TASK DESCRIPTION.
Please count the lines below that hold the word "discount" and give the count without any other text.
- - - - - - -
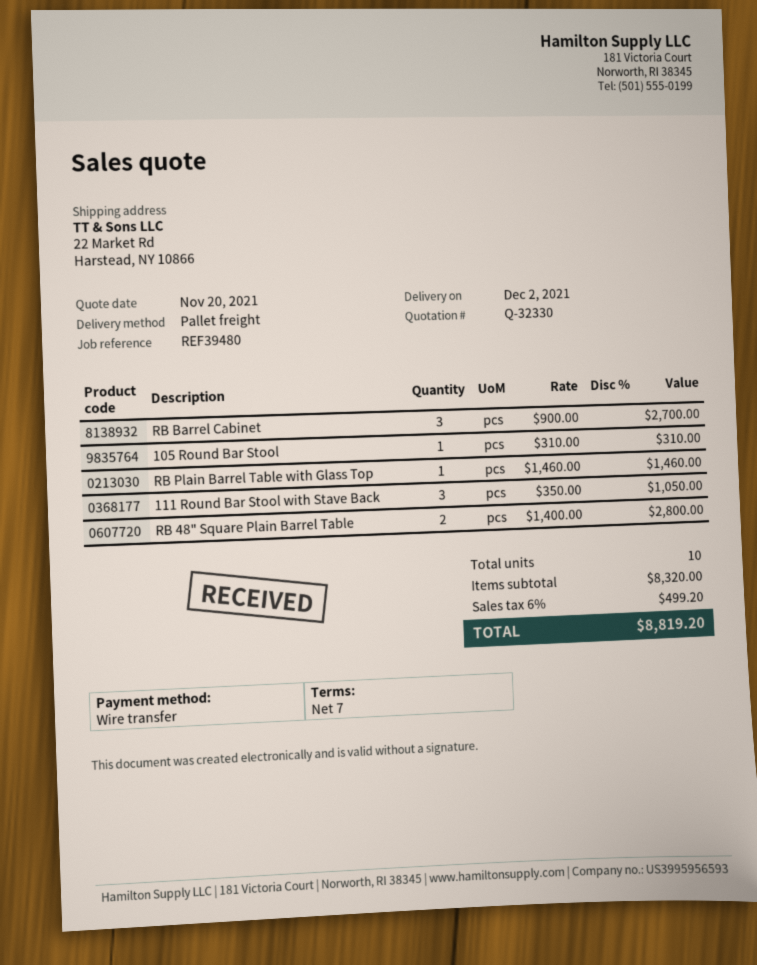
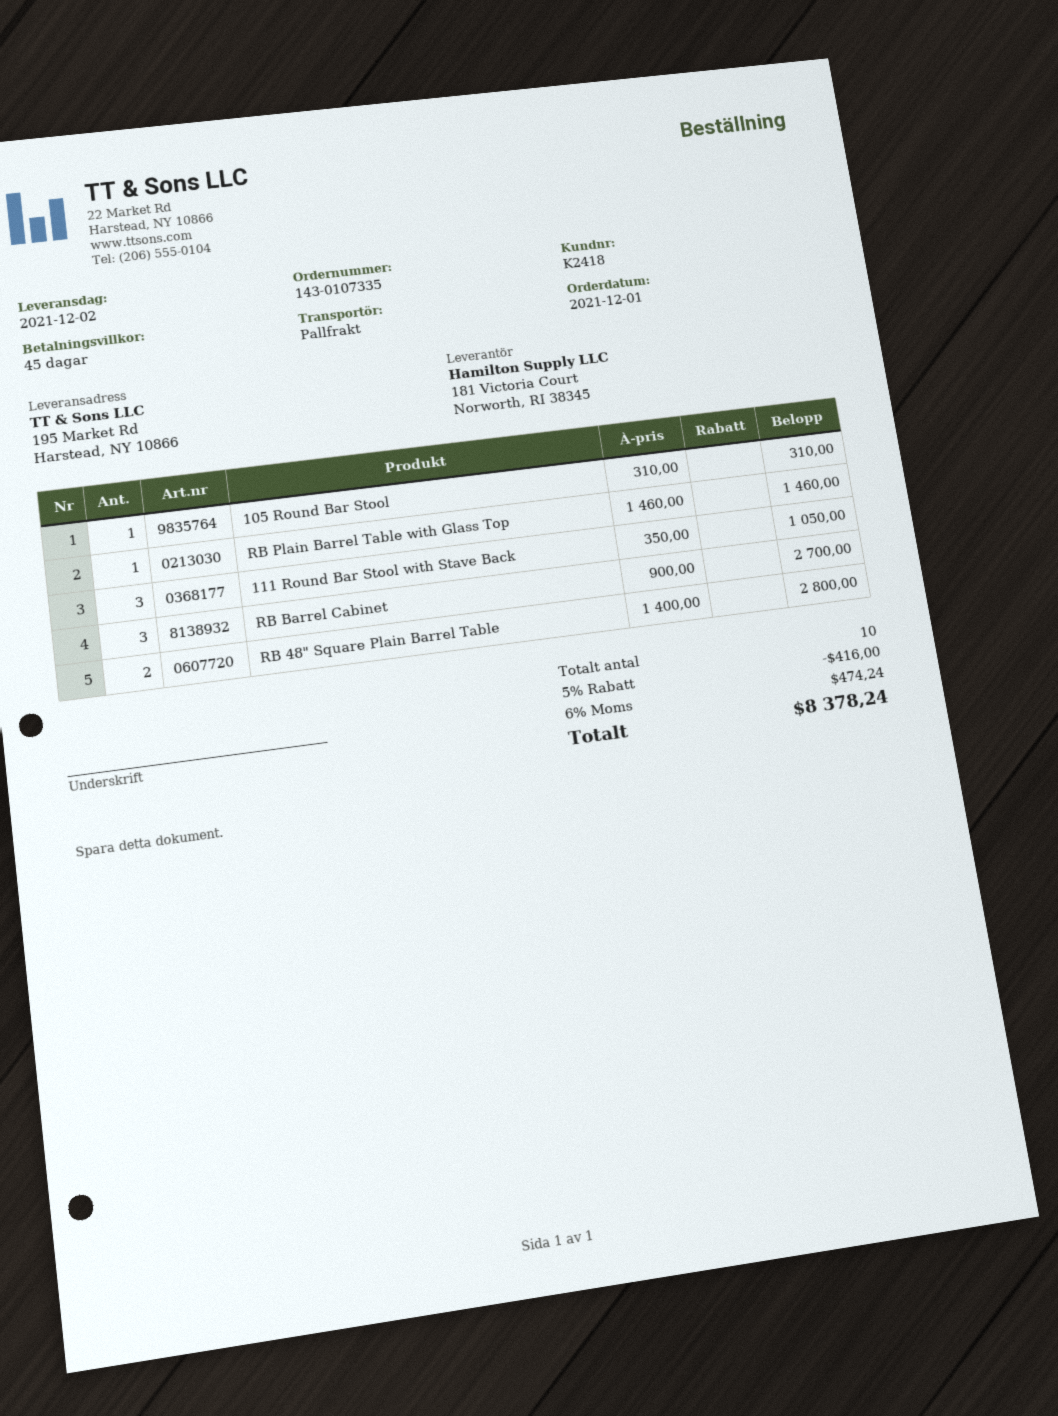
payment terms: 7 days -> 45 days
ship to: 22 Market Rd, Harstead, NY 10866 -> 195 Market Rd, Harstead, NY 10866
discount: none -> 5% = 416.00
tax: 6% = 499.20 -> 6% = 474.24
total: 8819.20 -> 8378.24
- - - - - - -
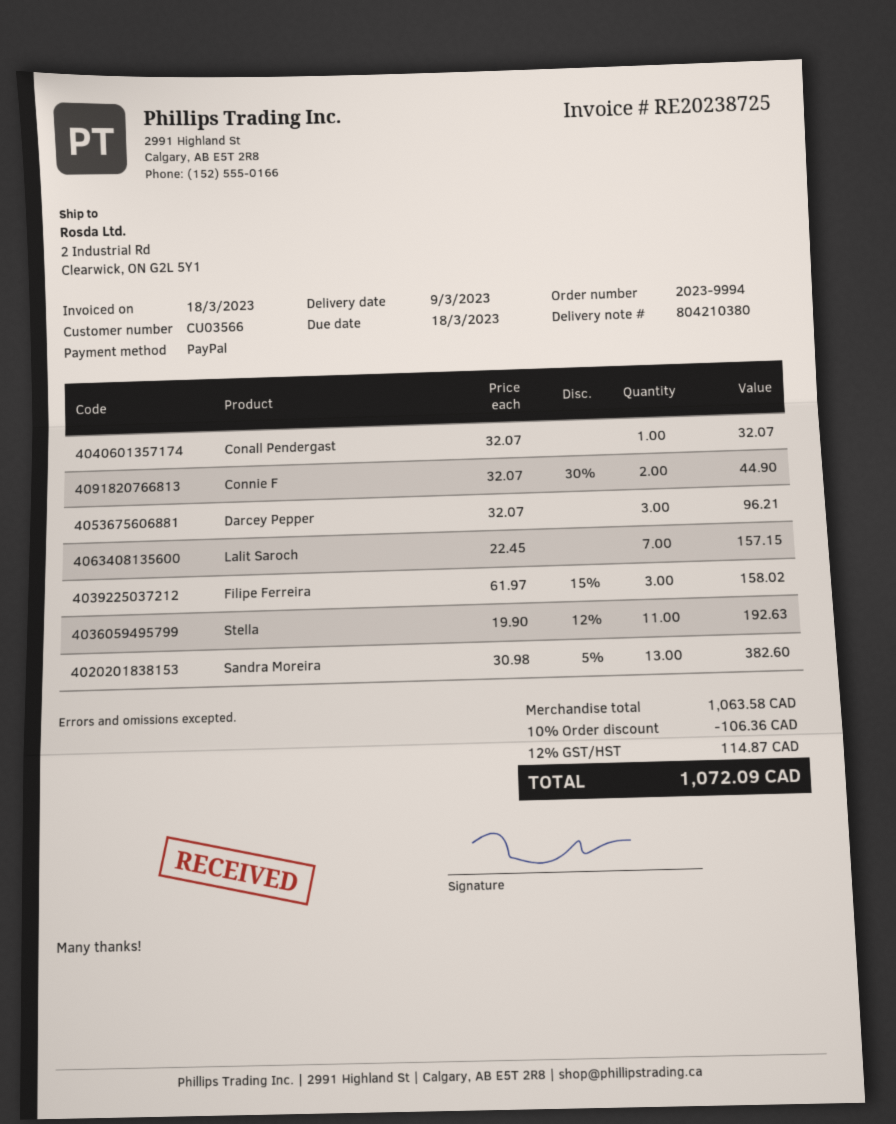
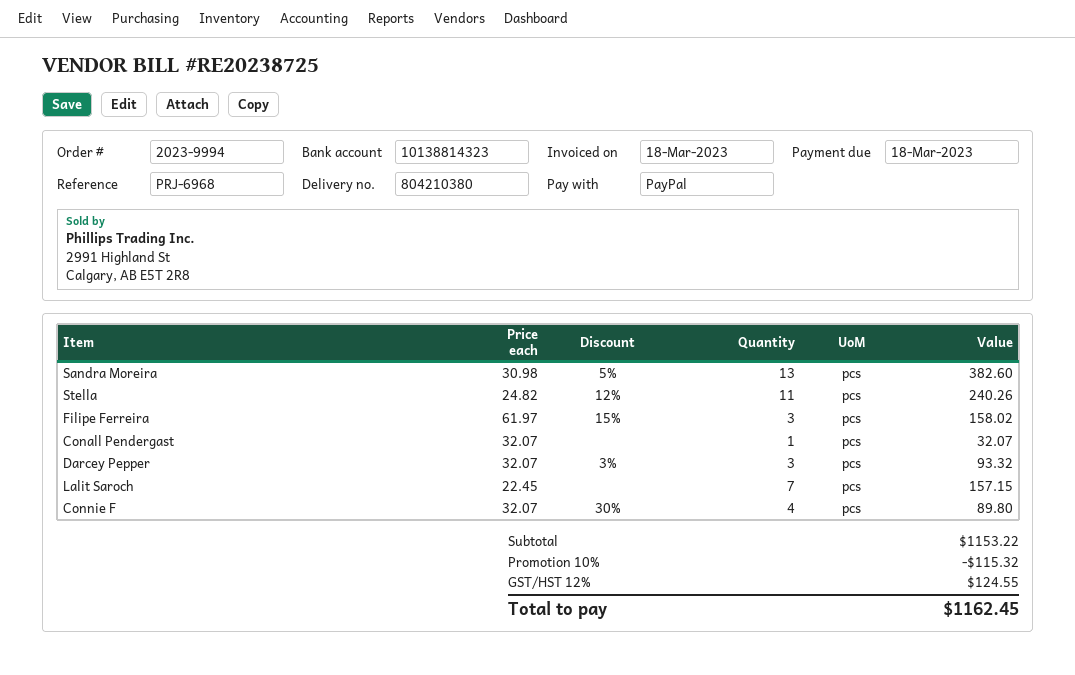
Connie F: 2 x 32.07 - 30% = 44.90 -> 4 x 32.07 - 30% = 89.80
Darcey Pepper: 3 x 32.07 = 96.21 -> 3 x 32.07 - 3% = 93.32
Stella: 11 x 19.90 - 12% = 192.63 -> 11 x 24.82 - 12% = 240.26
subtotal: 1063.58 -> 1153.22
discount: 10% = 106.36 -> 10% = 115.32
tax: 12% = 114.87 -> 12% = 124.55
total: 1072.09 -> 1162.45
- - - - - - -
EXERCISE ANSWER.
2